Regionalisation of marine assemblages in cells with 5 species or more. Maps represent marine realms yielded by Simpson (βsim: a, b) or Jaccard (βjac: c, d) dissimilarity indices and Ward clustering, defining 7 (a, c) or 30 (b, d) realms

In conclusion, we show that three major methodological decisions are critical for biogeographic regionalisation: dissimilarity index, clustering algorithm and number of clusters. Objective criteria are available to optimise the selection of clustering algorithms and number of clusters2,3,13 depending on the characteristics of the dataset.
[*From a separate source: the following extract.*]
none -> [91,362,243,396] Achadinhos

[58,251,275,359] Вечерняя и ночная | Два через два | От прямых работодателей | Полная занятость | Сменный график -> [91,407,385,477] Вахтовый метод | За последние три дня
Regarding the selection of dissimilarity measures, a clear consensus has been recently reached about the need to use indices not affected by richness gradients2,3,5,13,14. If these methodological guidelines are not followed, biotic regionalisations will reflect richness gradients and sampling biases instead of the patterns we are aiming to capture (i.e., the replacement of species between realms with different biotas). The marine biogeographic realms proposed by COS1 suffer from these methodological problems and, therefore, do not provide a reliable regionalisation for use in conservation, biodiversity assessment, or climate change studies.

Code availability

All analyses were conducted in R using the scripts provided in Supplementary Software 1 and 2.